When a police officer is sent into a community to enforce a law made by the Democrat-controlled Legislature -- and someone is shot during the enforcement of that law -- people like Murphy tell you that it is the fault of the blue collar police officer, not the white collar Legislature.  They tell you it is about race, so that working class black people will distrust working class white people.  Getting people with the same economic interests to distrust each other is a trick that has been used to govern many times over.

From his years at Goldman Sachs -- and especially from his time in Hong Kong, at Goldman Sachs Asia -- Phil Murphy understands the uses of cheap, often illegal, labor to drive down costs and drive up profits.  The fact that these practices destroy small communities and cause economic migration means nothing to someone with homes in Germany and Italy, as well as New Jersey.  Phil Murphy is a citizen of the world, not a person of place. 

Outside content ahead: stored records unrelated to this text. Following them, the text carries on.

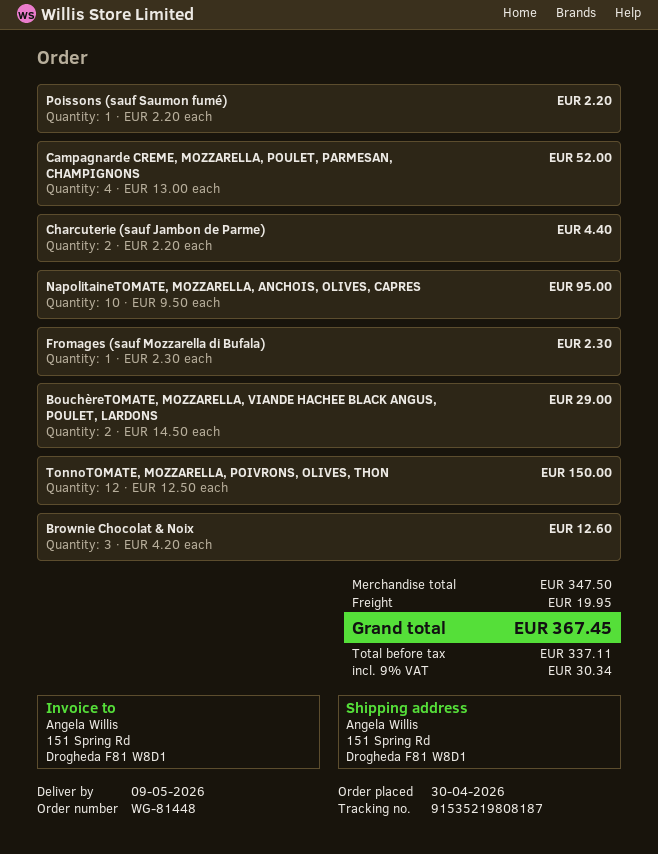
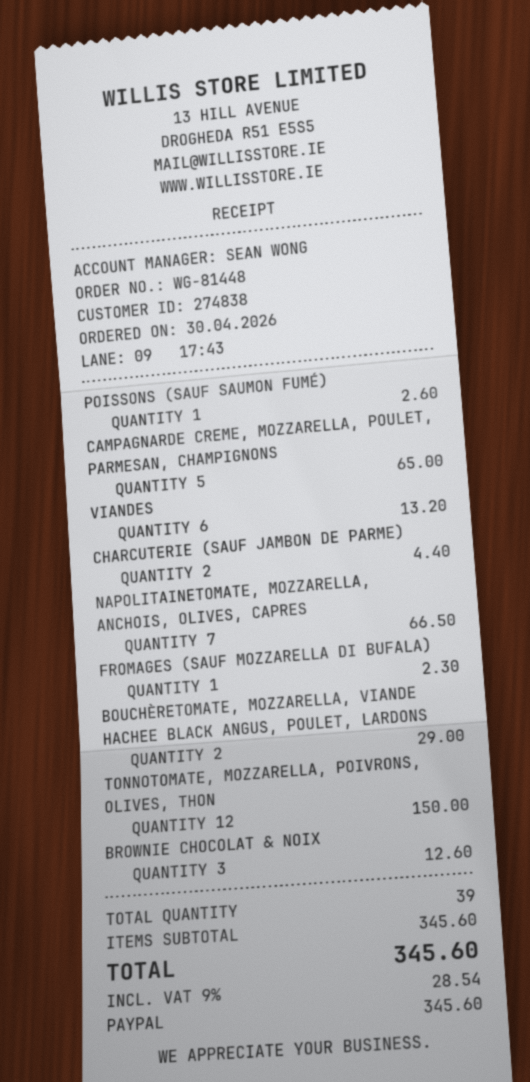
Poissons (sauf Saumon fumé): 1 for 2.20 -> 1 for 2.60
Campagnarde CREME, MOZZARELLA, POULET, PARMESAN, CHAMPIGNONS: 4 for 52.00 -> 5 for 65.00
NapolitaineTOMATE, MOZZARELLA, ANCHOIS, OLIVES, CAPRES: 10 for 95.00 -> 7 for 66.50
VIANDES: none -> 6 for 13.20
subtotal: 347.50 -> 345.60
shipping: 19.95 -> none
tax: 9% = 30.34 -> 9% = 28.54
total: 367.45 -> 345.60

Once upon a time, there was balance in America.  The Republican Party was the party of business and represented the interests of business at the bargaining table that is the Legislature.  Back then, the Democrat Party represented the interests of Labor.  That day is long gone.  The Democrats do not nominate labor leaders to statewide office in New Jersey -- they nominate Wall Street millionaires and white collar professionals.  With its record of electing Democrats to the United States Senate, both Senators could easily be of blue collar vintage, but decidedly, they are not. 

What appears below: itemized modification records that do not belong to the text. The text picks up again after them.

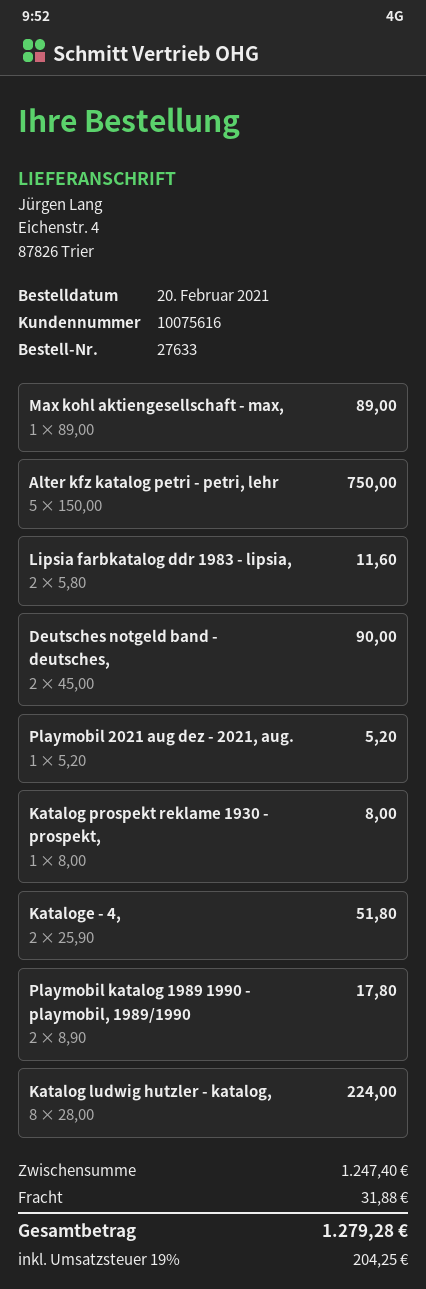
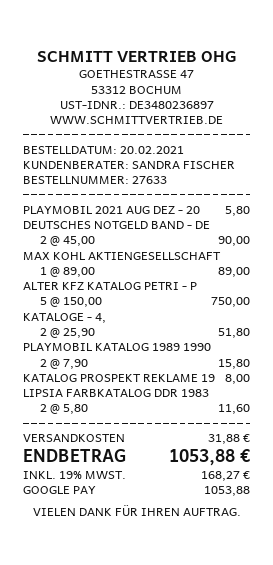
Playmobil 2021 aug dez - 2021, aug.: 1 x 5.20 = 5.20 -> 1 x 5.80 = 5.80
Playmobil katalog 1989 1990 - playmobil, 1989/1990: 2 x 8.90 = 17.80 -> 2 x 7.90 = 15.80
Katalog ludwig hutzler - katalog,: 8 x 28.00 = 224.00 -> none
tax: 19% = 204.25 -> 19% = 168.27
total: 1279.28 -> 1053.88

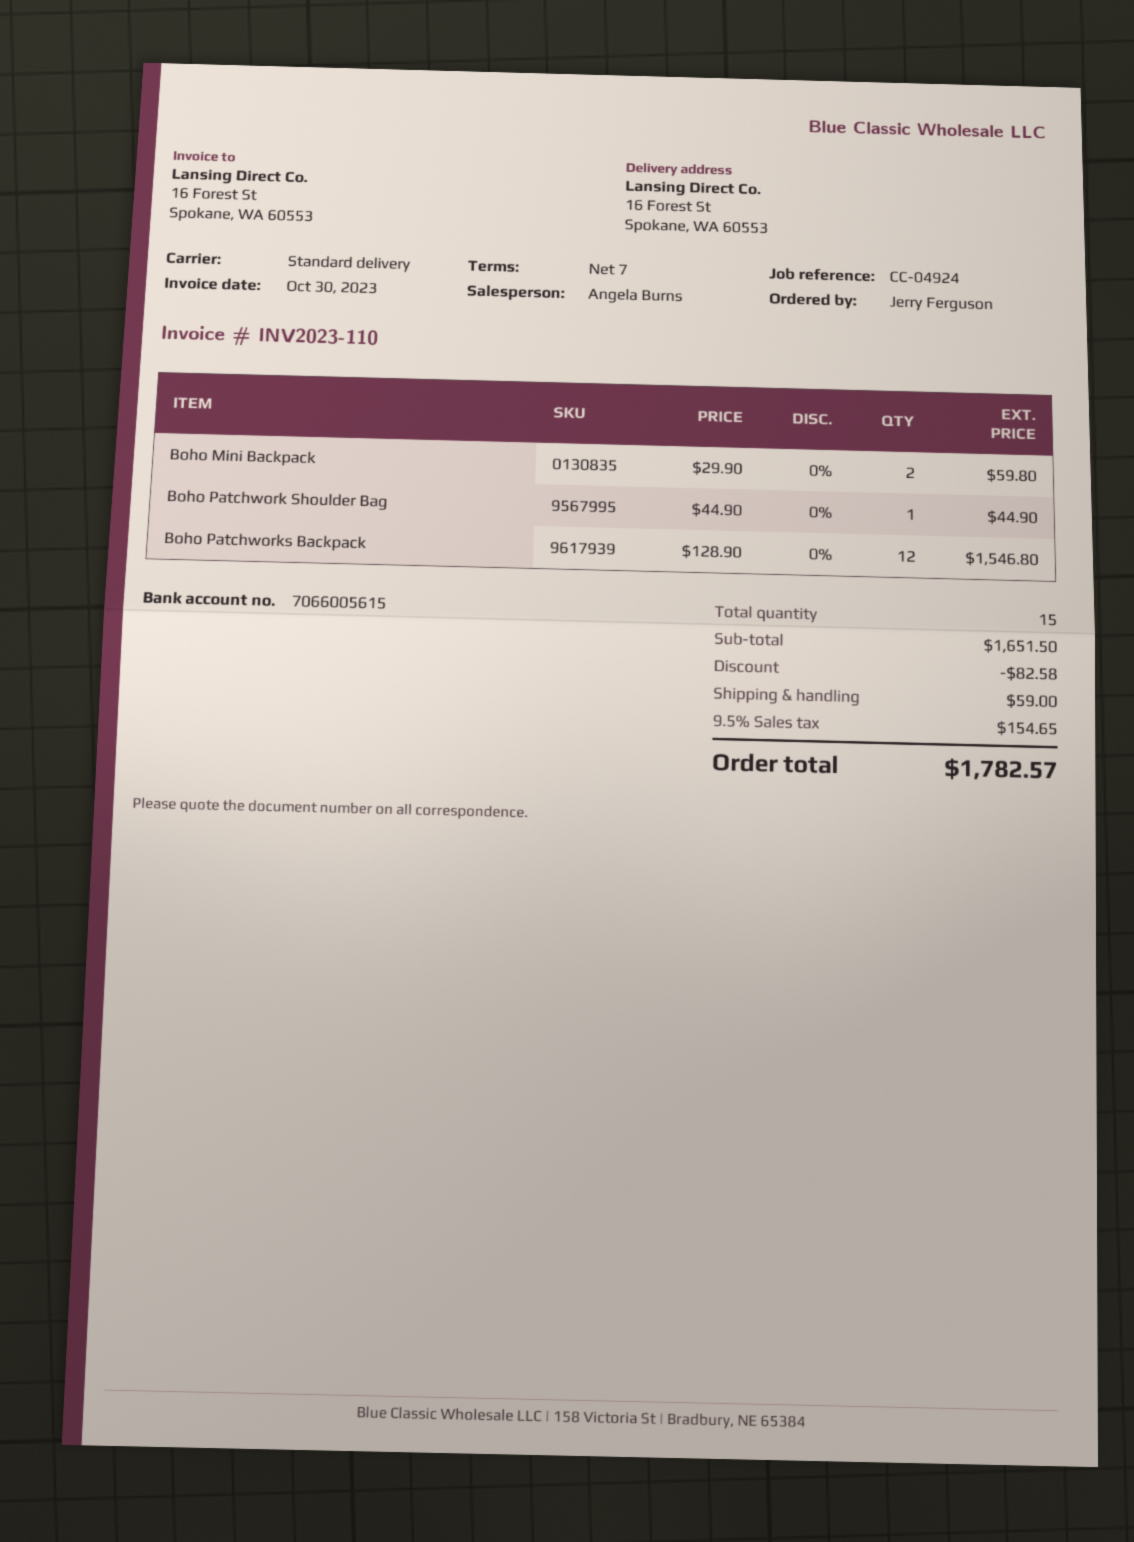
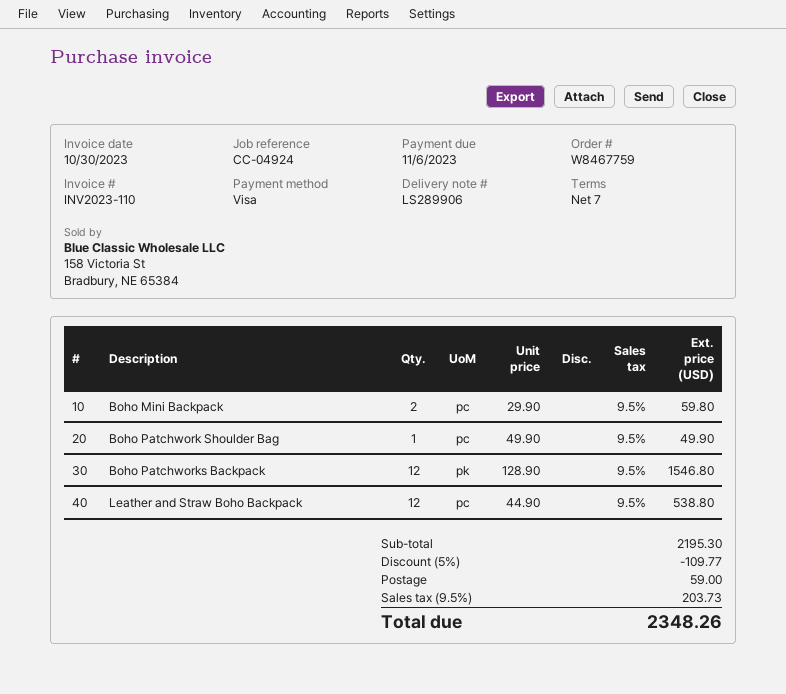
Boho Patchwork Shoulder Bag: 1 x 44.90 = 44.90 -> 1 x 49.90 = 49.90
Leather and Straw Boho Backpack: none -> 12 x 44.90 = 538.80
subtotal: 1651.50 -> 2195.30
discount: 82.58 -> 109.77
tax: 9.5% = 154.65 -> 9.5% = 203.73
total: 1782.57 -> 2348.26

Apart from a few individual legislators in both parties, the working class does not have an advocate in New Jersey.  No party is going to place the interests of class above those of the fashion statements and virtue signaling of the day.  The pussy hat brigade are largely professional women and the wives of professional men.  Check out the hands of all those "resisters" and you will find few with indications of ever having done honest labor.  Bring back the draft and the ANTIFA crowd would scoot off to Canada, for few could face the controlled menace of a drill instructor.  The "revolution" is an inverted one -- of, by, and for the Elite (and, as Phil Murphy said of Wall Street:  "We are the Elite...").

That's not to say that there isn't a populist Left.  But it gets stepped on and ignored.  Nobody speaks to its needs.  It says "jobs" and the reply is "more condoms."  And if it doesn't go along with the program of "more condoms" it gets ostracized.   

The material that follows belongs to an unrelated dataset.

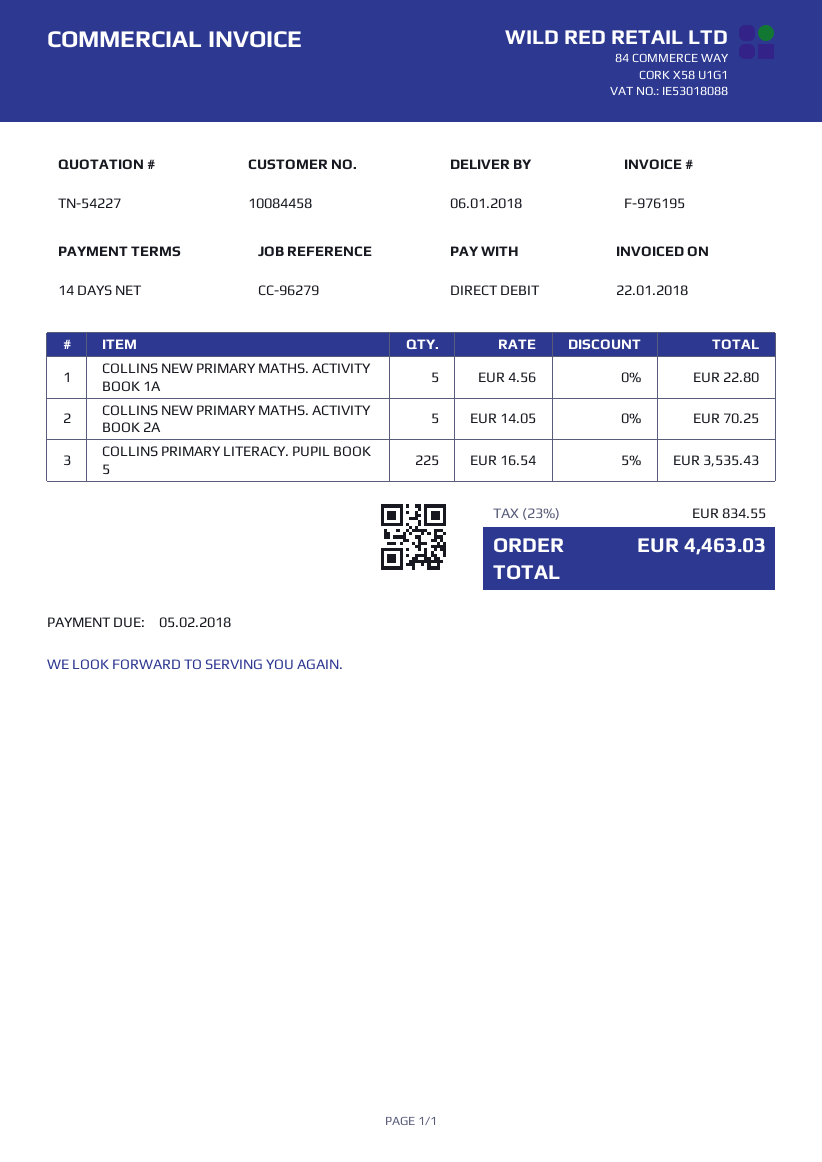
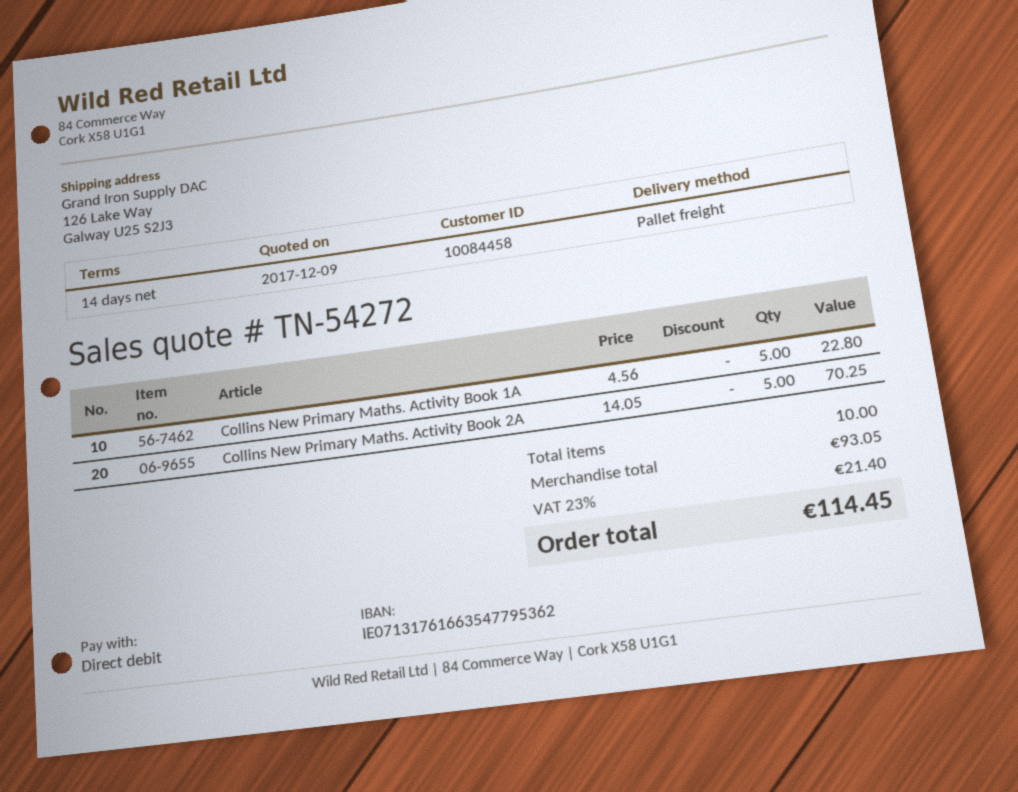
quote number: TN-54227 -> TN-54272
COLLINS PRIMARY LITERACY. PUPIL BOOK 5: 225 x 16.54 - 5% = 3535.43 -> none
tax: 23% = 834.55 -> 23% = 21.40
total: 4463.03 -> 114.45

Labor must pick through the remains of both parties to find people for whom their home town or county still means something.  People who want to see their neighbors and community prosper.  People who understand that charity begins at home and that the false narrative of the "global" community is bullshit marketed to people so that they will welcome the slave labor that will take their jobs.  That narrative destroys two small communities -- that of the migrant willing to work at slave wages and of the neighbor who must agree to work for less to compete.

As the Democrat Party starts down the path of Governor Goldman Sachs 2.0, it is incumbent upon Labor to hold this phony to account.  Labor can do it.  Labor has been in worse places before and had to fight every inch to gain a place at the bargaining table.  It lost its place by not paying attention.  It is time then, to pay close attention.

The Cause of Labor is the Hope of the World.